Ignorance: Does It Drive Both Science and Theology? (RJS)

Ignorance: Does It Drive Both Science and Theology? (RJS) August 30, 2012

Stuart Firestein, Professor and Chair of the Department of Biological Sciences at Columbia University has recently published a book with the provocative title Ignorance: How It Drives Science. This book derives from a popular class that Dr. Firestein teaches at Columbia. Ignorance is essential to science, it is what we don’t know that leads to progress, not what we do know. According to a write-up about the book and course on the Columbia website:

“I’m not talking about stupidity or callow indifference to facts,” he said. “It comes out of this notion that the one mistake that we make in teaching science—especially to undergraduates—is that we just teach them a lot of facts, and that if you memorize them you’ll be fine.”

That’s not what science is about, he said. Indeed, what isn’t known is far greater than what is. “When I go to a meeting or hang out in a lab or meet up with a scientist pal, we never talk about what we know,” Firestein said. “We talk about what we don’t know.”

You can also listen to Ira Flatow  interview Dr. Firestein on NPR: Why Ignorance Trumps Knowledge In Scientific Pursuit.

Books and Culture has put up a four part web only series looking at some of the issues raised by Dr. Firestein’s book. You can find links to the whole series through the fourth installment by John Wilson. This series is part of an ongoing Science in Focus series at Books and Culture.

Jennifer Gruenke introduces Ignorance in part 1:

Scientists have something of a reputation for being know-it-alls. The more complex the field, the higher the pedestal on which the scientists are placed—or climb. The pedestal may then become a soapbox from which to proclaim what the scientist knows, or thinks he knows.

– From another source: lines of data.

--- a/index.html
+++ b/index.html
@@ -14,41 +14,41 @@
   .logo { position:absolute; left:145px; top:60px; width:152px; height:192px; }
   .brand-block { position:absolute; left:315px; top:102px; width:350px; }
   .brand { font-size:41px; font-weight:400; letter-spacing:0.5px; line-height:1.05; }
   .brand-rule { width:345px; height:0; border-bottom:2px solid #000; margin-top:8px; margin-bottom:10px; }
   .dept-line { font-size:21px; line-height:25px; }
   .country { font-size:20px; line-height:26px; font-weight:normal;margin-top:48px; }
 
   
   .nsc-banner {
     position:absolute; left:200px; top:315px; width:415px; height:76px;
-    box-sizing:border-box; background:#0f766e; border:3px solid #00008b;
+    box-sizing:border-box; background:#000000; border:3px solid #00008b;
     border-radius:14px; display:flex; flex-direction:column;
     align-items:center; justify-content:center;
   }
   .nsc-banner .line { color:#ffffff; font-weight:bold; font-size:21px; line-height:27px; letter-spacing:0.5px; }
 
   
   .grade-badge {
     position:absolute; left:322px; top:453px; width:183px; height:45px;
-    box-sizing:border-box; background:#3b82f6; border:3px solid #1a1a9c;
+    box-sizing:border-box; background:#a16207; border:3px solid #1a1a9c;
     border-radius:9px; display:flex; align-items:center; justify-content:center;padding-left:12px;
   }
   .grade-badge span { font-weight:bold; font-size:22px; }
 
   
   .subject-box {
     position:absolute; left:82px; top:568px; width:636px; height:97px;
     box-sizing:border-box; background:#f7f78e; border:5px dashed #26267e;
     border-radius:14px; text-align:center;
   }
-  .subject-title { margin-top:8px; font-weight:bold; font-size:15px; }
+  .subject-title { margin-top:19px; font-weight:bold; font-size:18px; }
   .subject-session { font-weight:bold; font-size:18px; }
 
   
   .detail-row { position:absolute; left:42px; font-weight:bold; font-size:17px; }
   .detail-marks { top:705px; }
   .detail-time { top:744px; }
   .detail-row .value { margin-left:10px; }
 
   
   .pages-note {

Real scientists, Firestein argues, are motivated by what they don’t know, and good science uncovers more questions than it answers. Science is a never-ending task and often a frustratingly difficult one. Or, as Firestein puts it, “it is very difficult to find a black cat in a dark room—especially when there is no cat.” Scientists may think they have found the cat, and then years later, someone does another crucial experiment that puts us right back in the dark room, looking for a cat that may or may not be there.

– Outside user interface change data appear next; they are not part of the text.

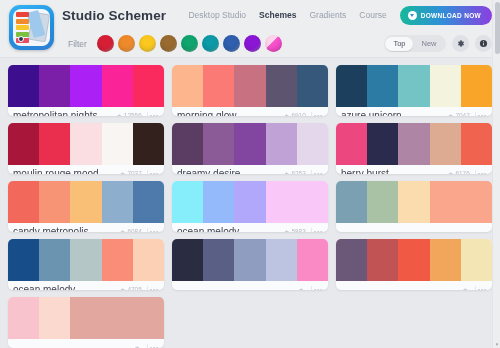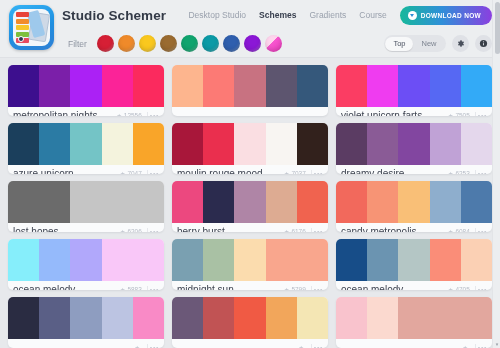--- a/index.html
+++ b/index.html
@@ -328,34 +328,25 @@
       </div>
     </div>
     <div class="card">
       <div class="swatches">
         <span style="background: rgb(253, 181, 142);"></span>
         <span style="background: rgb(252, 122, 117);"></span>
         <span style="background: rgb(200, 114, 129);"></span>
         <span style="background: rgb(93, 85, 111);"></span>
         <span style="background: rgb(53, 88, 123);"></span>
       </div>
-    </div>
-    <div class="card">
-      <div class="swatches">
-        <span style="background: rgb(251, 61, 99);"></span>
-        <span style="background: rgb(239, 60, 240);"></span>
-        <span style="background: rgb(108, 78, 245);"></span>
-        <span style="background: rgb(86, 104, 243);"></span>
-        <span style="background: rgb(51, 170, 247);"></span>
-      </div>
-      <div class="card-foot">
-        <div class="card-name">violet unicorn farts</div>
-        <div class="likes">
-          <span class="star">★</span>
-          <span>7505</span>
+      <div class="card-foot">
+        <div class="card-name">morning glow</div>
+        <div class="likes">
+          <span class="star">★</span>
+          <span>6910</span>
         </div>
         <div class="more">•••</div>
       </div>
     </div>
     <div class="card">
       <div class="swatches">
         <span style="background: rgb(27, 63, 92);"></span>
         <span style="background: rgb(43, 123, 164);"></span>
         <span style="background: rgb(116, 196, 198);"></span>
         <span style="background: rgb(244, 243, 221);"></span>
@@ -399,37 +390,20 @@
         <div class="card-name">dreamy desire</div>
         <div class="likes">
           <span class="star">★</span>
           <span>6253</span>
         </div>
         <div class="more">•••</div>
       </div>
     </div>
     <div class="card">
       <div class="swatches">
-        <span style="background: rgb(107, 107, 107);"></span>
-        <span style="background: rgb(107, 107, 107);"></span>
-        <span style="background: rgb(197, 197, 197);"></span>
-        <span style="background: rgb(197, 197, 197);"></span>
-        <span style="background: rgb(197, 197, 197);"></span>
-      </div>
-      <div class="card-foot">
-        <div class="card-name">lost hopes</div>
-        <div class="likes">
-          <span class="star">★</span>
-          <span>6206</span>
-        </div>
-        <div class="more">•••</div>
-      </div>
-    </div>
-    <div class="card">
-      <div class="swatches">
         <span style="background: rgb(236, 72, 127);"></span>
         <span style="background: rgb(43, 43, 78);"></span>
         <span style="background: rgb(175, 133, 166);"></span>
         <span style="background: rgb(221, 171, 146);"></span>
         <span style="background: rgb(240, 99, 79);"></span>
       </div>
       <div class="card-foot">
         <div class="card-name">berry burst</div>
         <div class="likes">
           <span class="star">★</span>
@@ -473,28 +447,20 @@
       </div>
     </div>
     <div class="card">
       <div class="swatches">
         <span style="background: rgb(122, 160, 177);"></span>
         <span style="background: rgb(169, 193, 164);"></span>
         <span style="background: rgb(251, 220, 174);"></span>
         <span style="background: rgb(249, 166, 141);"></span>
         <span style="background: rgb(249, 166, 141);"></span>
       </div>
-      <div class="card-foot">
-        <div class="card-name">midnight sun</div>
-        <div class="likes">
-          <span class="star">★</span>
-          <span>5799</span>
-        </div>
-        <div class="more">•••</div>
-      </div>
     </div>
     <div class="card">
       <div class="swatches">
         <span style="background: rgb(23, 77, 136);"></span>
         <span style="background: rgb(107, 148, 177);"></span>
         <span style="background: rgb(180, 198, 197);"></span>
         <span style="background: rgb(250, 141, 120);"></span>
         <span style="background: rgb(251, 208, 180);"></span>
       </div>
       <div class="card-foot">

She continues with an interesting example of ignorance taken from Firestein’s book.

Myles Werntz’s essay in part 3 of the series raises the most interesting question of the four.

To theologians, Firestein’s book offers an intriguing point of entry into the conversation between theology and the sciences, namely, the limits of human knowledge. However one conceives of the relation between our language about God (theology) and our language about the creation of God (the world), Christians cannot say that a) these discourses have nothing to do with one another, but neither can they say b) that they are describing precisely the same things. Theologians are not interested in using science to prove or disprove the existence of God; for biologists, the existence or nature of God makes little material difference in the descriptive tasks of the laboratory. But on the other hand, theology and the sciences are both seeking to make claims about the telos and ordering of the world in which all people of all faiths live. In other words, while theology and science are not interchangeable languages, neither can theologians do without the language of those describing the processes of the world.

The emphasis which Firestein places on the central role of ignorance as the engine of inquiry draws these disciplines together. For the theologian, describing the God of Christianity begins and ends in mystery, recognizing that all we have has been given to us from beyond us.

I know that science is driven by ignorance – and an insatiable desire to understand whatever is currently mystery. The superior scientist is not the one who has mastered the largest number of facts, but the one who has learned to pose the best questions and device the best methods for investigating them. Yes knowledge is important, facts are important, but they are only the beginning. To an extent this is true of theology as well, and I would have to say that it characterizes at least part of my approach to my faith.

What do you think of Werntz’s observation?

Does the pursuit of knowledge begin and end with a recognition of what we do not know?

How might this work out in religious faith?